Roucou sauce vendor in Manzanilla.
Roucou tree on roadside in Manzanilla.

Roucou is used by many Trinis

Memories of my late grandmother, “Mama”, cooking lentil peas and soups, often included orders or commands to “bring de ookoo for mih please”. I didn’t know where the unlabelled bottle came from until one day I saw bunches of the strange looking fruit on the kitchen counter. My aunt had answered my inquisitive mind that day, scolding me, “You leave that! That is ookoo for Ma to make!”

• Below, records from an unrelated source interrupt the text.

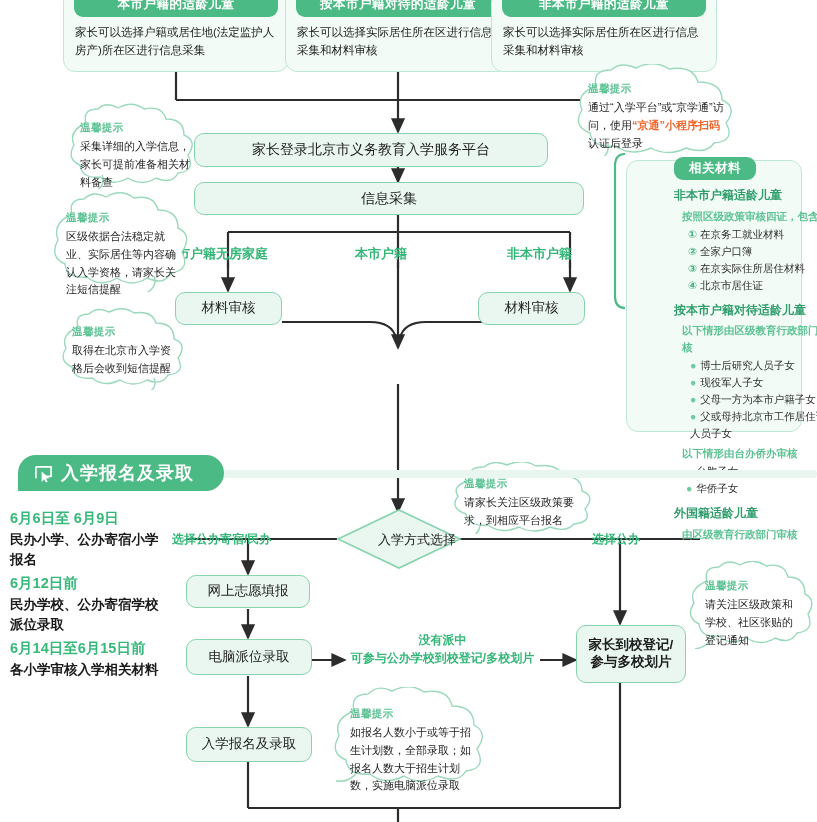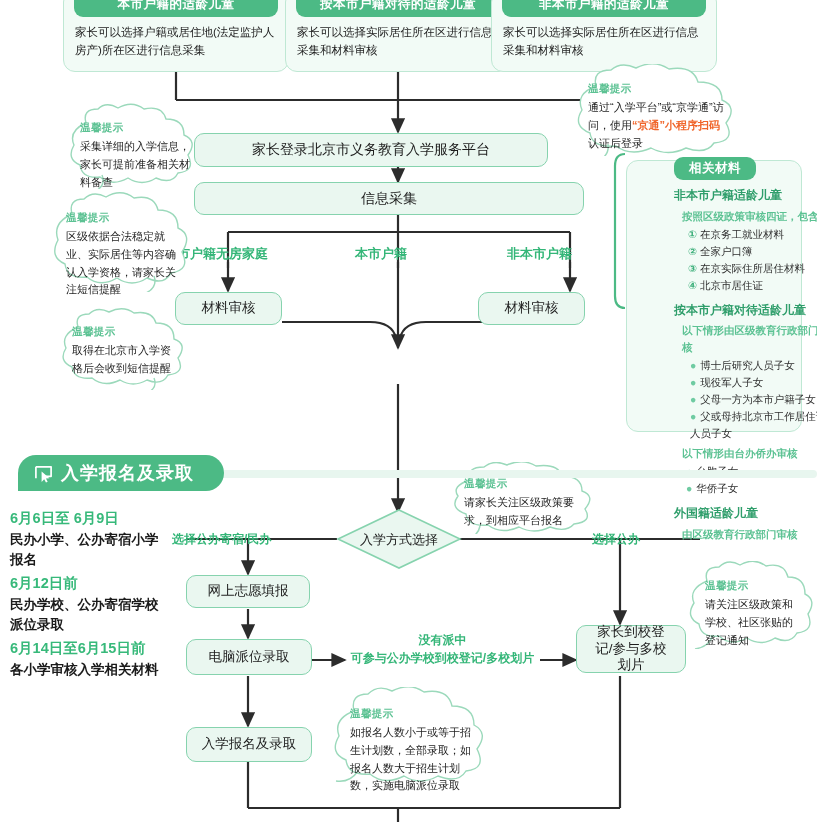--- a/index.html
+++ b/index.html
@@ -177,29 +177,29 @@
   <div class="blabel" style="left:355px;top:245px;">本市户籍</div>
   <div class="blabel" style="left:507px;top:245px;">非本市户籍</div>
 
   <div class="node" style="left:175px;top:292px;width:107px;height:33px;">材料审核</div>
   <div class="node" style="left:478px;top:292px;width:107px;height:33px;">材料审核</div>
 
 
   <svg style="position:absolute;left:336px;top:508px;width:126px;height:62px;" viewBox="0 0 126 62">
     <polygon points="63,2 124,31 63,60 2,31" fill="#eaf7f0" stroke="#86d3ae" stroke-width="1.6"></polygon>
   </svg>
-  <div class="diamond-label" style="left:346px;top:531px;width:106px;text-align:center;">入学方式选择</div>
+  <div class="diamond-label" style="left:364px;top:531px;width:106px;text-align:center;">入学方式选择</div>
 
   <div class="blabel small" style="left:172px;top:531px;">选择公办寄宿/民办</div>
   <div class="blabel small" style="left:592px;top:531px;">选择公办</div>
 
   <div class="node" style="left:186px;top:575px;width:124px;height:33px;">网上志愿填报</div>
   <div class="node" style="left:186px;top:639px;width:126px;height:36px;">电脑派位录取</div>
   <div class="node" style="left:186px;top:727px;width:126px;height:35px;">入学报名及录取</div>
-  <div class="node" style="left:576px;top:625px;width:110px;height:48px;padding:0 14px;">
+  <div class="node" style="left:576px;top:625px;width:110px;height:58px;padding:0 6px;font-weight:bold;">
     <span>家长到校登记/参与多校划片</span>
   </div>
 
   <div class="mid-note" style="left:350px;top:631px;width:185px;">
     <span>没有派中</span><br>
     <span>可参与公办学校到校登记/多校划片</span>
   </div>
 
   <div class="cloud" style="left:62px;top:103px;width:142px;height:86px;">
     <svg class="cloudshape" viewBox="0 0 142 86">

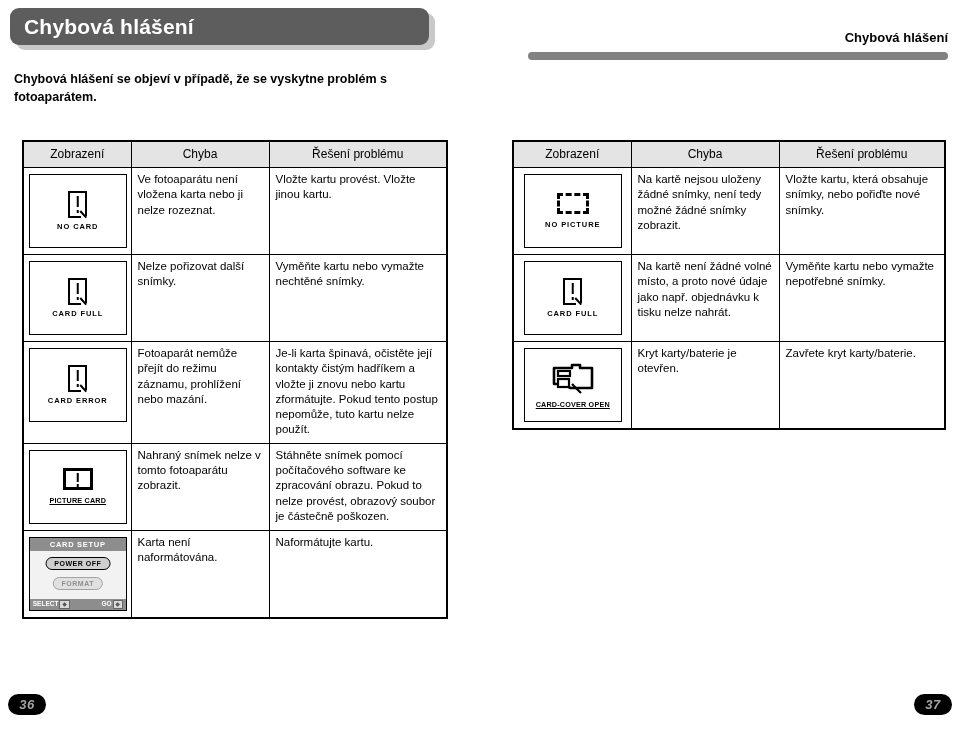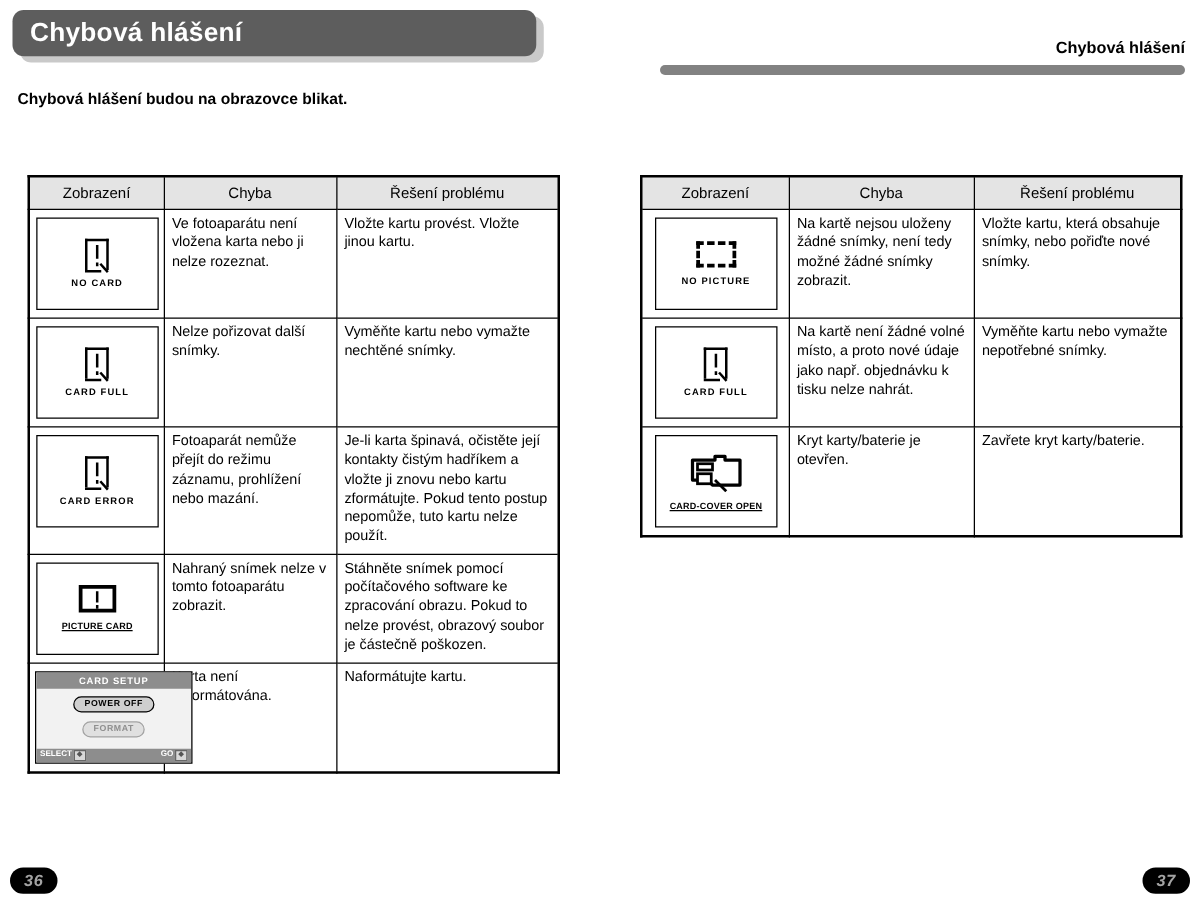--- a/index.html
+++ b/index.html
@@ -213,21 +213,20 @@
 
   
   .lcd-menu {
     width: 96px;
     height: 72px;
     border: 1px solid #000;
     background: #f2f2f2;
     position: relative;
     margin: 2px auto 2px auto;
     overflow: hidden;
-    padding-left: 28px;
   }
   .menu-title {
     position: absolute;
     left: 0; right: 0; top: 0;
     height: 13px;
     background: #8d8d8d;
     color: #fff;
     font-size: 7.5px;
     font-weight: bold;
     letter-spacing: 0.7px;
@@ -299,21 +298,21 @@
 <body>
 
 <div class="banner-wrap">
   <div class="banner-shadow"></div>
   <div class="banner">
     <div class="banner-title">Chybová hlášení</div>
   </div>
 </div>
 
 <div class="intro">
-  <div>Chybová hlášení budou na obrazovce blikat.</div>
+  <div>Chybová hlášení se objeví v případě, že se vyskytne problém s fotoaparátem.</div>
 </div>
 
 <div class="running-head">Chybová hlášení</div>
 <div class="head-rule"></div>
 
 <table class="tbl left">
   <colgroup>
       <col style="width:108px">
       <col style="width:138px">
       <col style="width:178px">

That evening, I watched as Mama carefully used a spoon to empty the seeds from the prickly pods into a bowl. Then she put warm water in it, and left it to soak overnight. The next day she strained the liquid into another bowl using a piece of clean cotton cloth, and added a little more water to the seeds, rubbed them and strained it, about three times, to get more of the red colour out. Then she strained them all again into a clean pot and put it to boil, adding a little salt to it. When it was done, she let it cool and filled the liquid into bottles, ready for use in the kitchen.

It was one of those bottles she called for that day when she was cooking the lentils. Roucou is used by many Trinis when making pelau, pastelle, callaloo, sancoche, oildown and even stew fish! I am sure some of you Trinis used some “ookoo” to make your pastelles last Christmas.

What’s cooking this Carnival? “Bring de ookoo for mih nah!”